How to learn Joining Multiple Data Sources for SQL in Data Scientist for free

Why this matters

Data Scientists regularly merge tables from product analytics, marketing, finance, and data warehouses. Good joins give you accurate features, cohorts, and metrics. Bad joins double-count users, drop revenue, or skew models. Mastering joins means you can confidently assemble the exact dataset you need.

Build training datasets from multiple tables (events, users, subscriptions).
Answer business questions (conversion by channel, LTV by cohort).
Create clean features (latest plan, last payment date, total orders).

Typical real tasks

Join customers to orders to compute AOV.
Combine web and in-store orders into one fact table.
Match transactions to the active price plan at the time of purchase.
Attach marketing channel to each user via a mapping table.

Concept explained simply

A SQL join lines up rows from two or more tables where key values match. Think of laying two spreadsheets side by side and keeping rows that correspond to the same entity (like a user_id).
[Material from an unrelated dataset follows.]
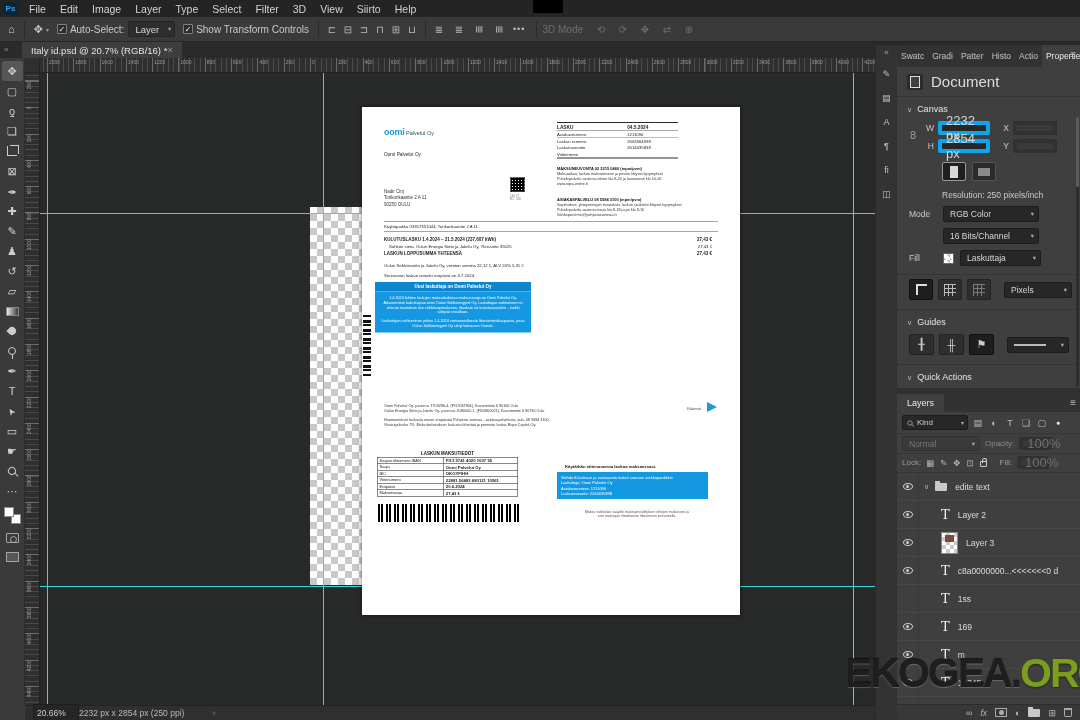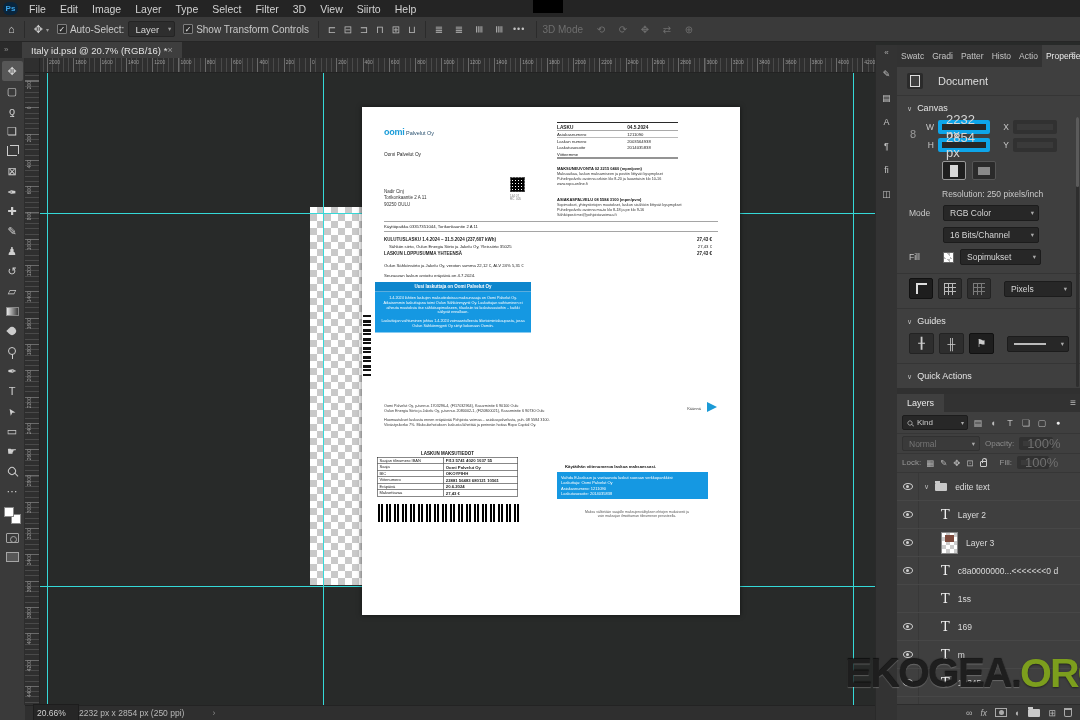"Document" .docrow { font-size: 11px -> 15px; gap: 15px -> 8px }
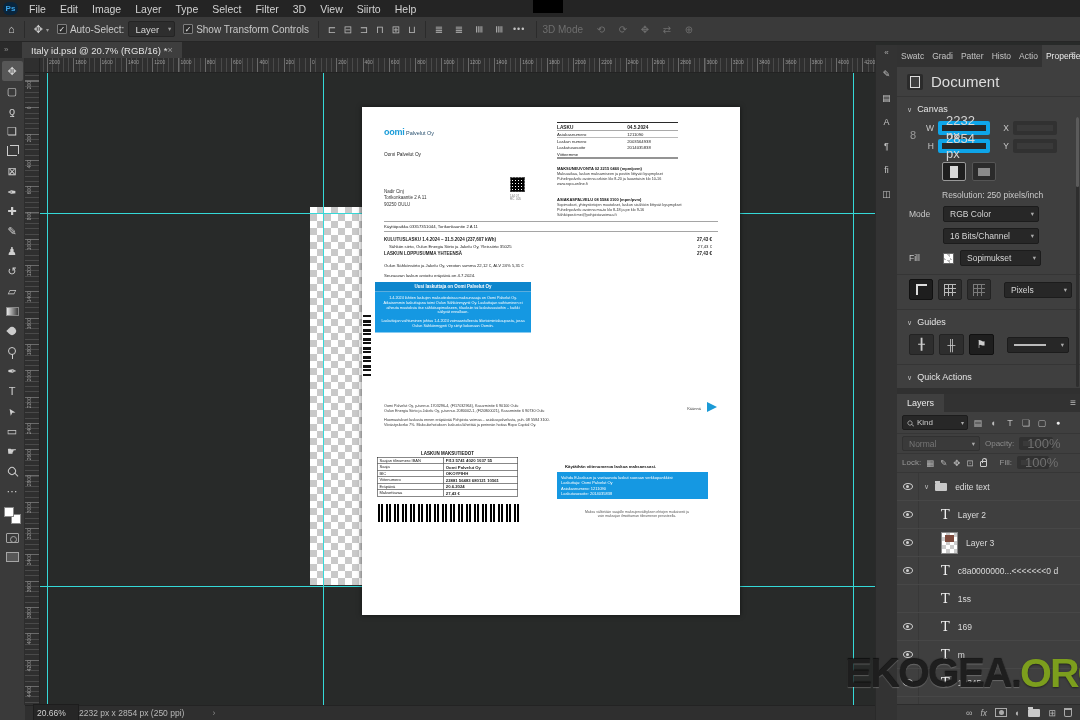"Sopimukset" span { text: Sopimukset -> Laskuttaja }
When there are multiple tables, you connect them one step at a time, usually via keys or bridge tables.

Mental model

Start table: the “story you’re telling” (e.g., orders).
Lookup table(s): add attributes (e.g., customers, products).
Bridge table(s): resolve many-to-many (e.g., user_channel_map).
Filters: push them early to reduce row explosion and speed up queries.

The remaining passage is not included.